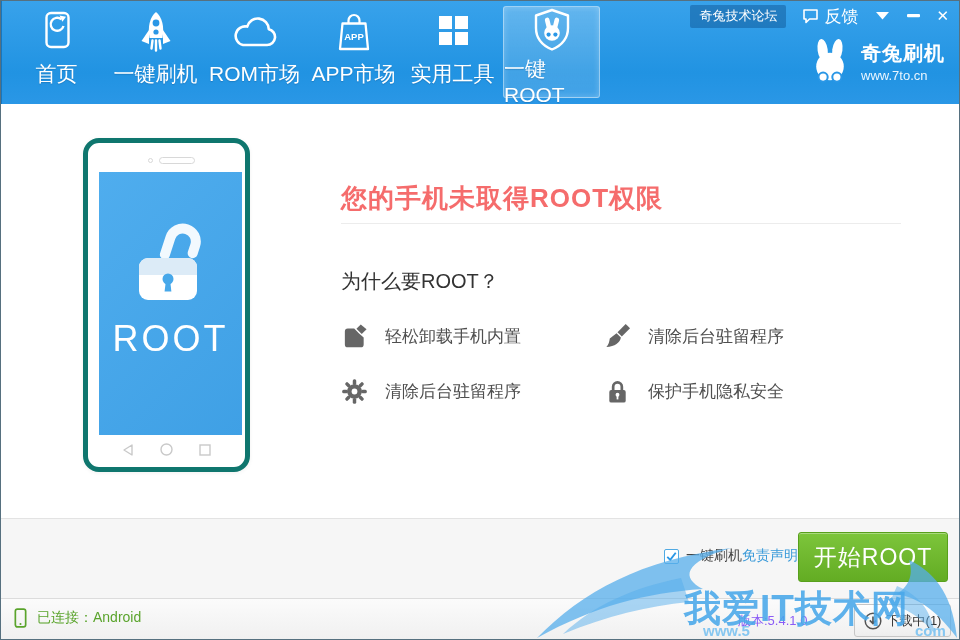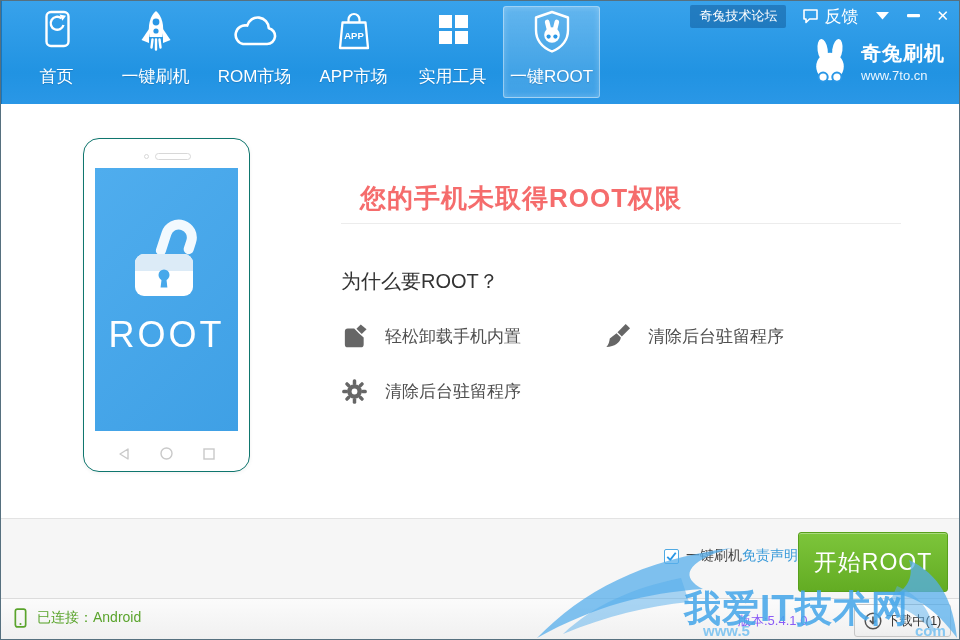"首页" .tab .tlabel { font-size: 17px -> 21px; margin-top: 9px -> 2px }
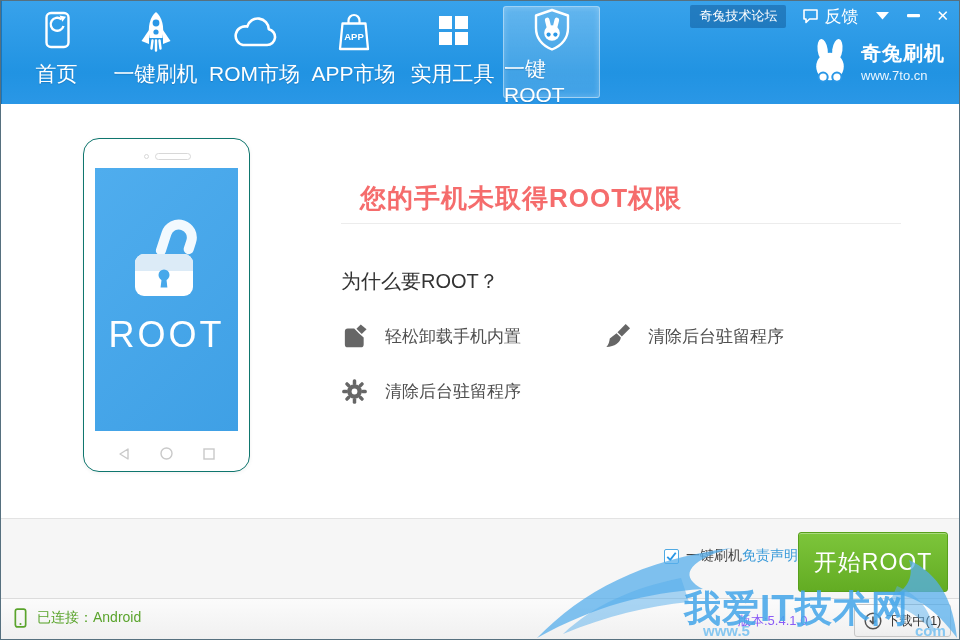"您的手机未取得ROOT权限" .main-title { margin-left: 19px -> none }
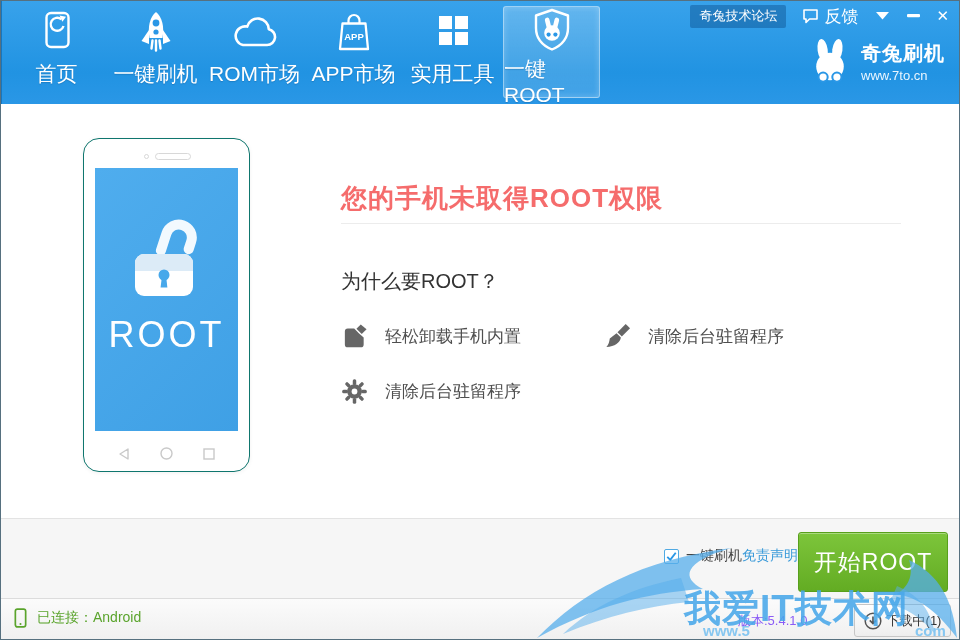"ROOT" .phone { border: 1px solid #0f766e -> 5px solid #0f766e }
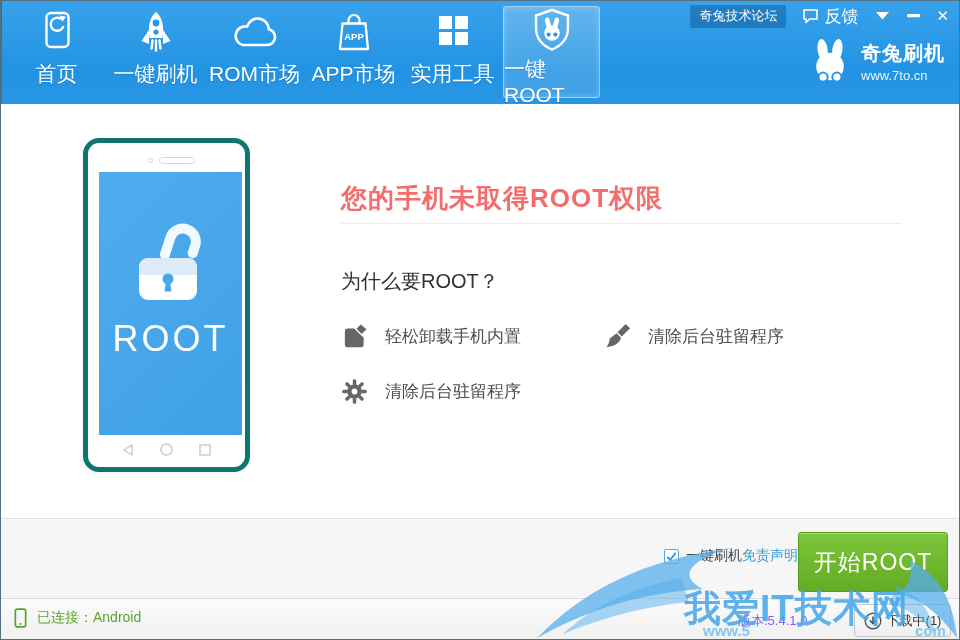"保护手机隐私安全" div.feature { html: none -> <div> <svg> <path></path> <rect></rect> <circle></circle> <rect></rect> </svg> <span>保护手机隐私安全</span> </div> }
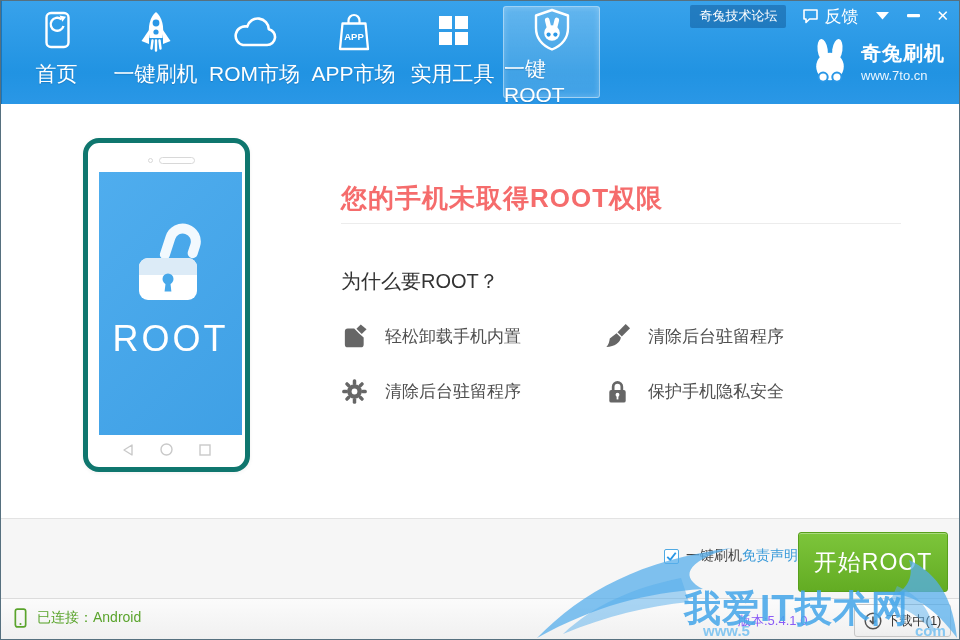"开始ROOT" .start-btn { height: 60px -> 50px }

◆ **TASK GOAL**
Write out again exactly the lines from the start of the data above through the line containing "border: 1px solid", inclusive, excluding any pictures.

◆ **YOUR SOLUTION**
"首页" .tab .tlabel { font-size: 17px -> 21px; margin-top: 9px -> 2px }
"您的手机未取得ROOT权限" .main-title { margin-left: 19px -> none }
"ROOT" .phone { border: 1px solid #0f766e -> 5px solid #0f766e }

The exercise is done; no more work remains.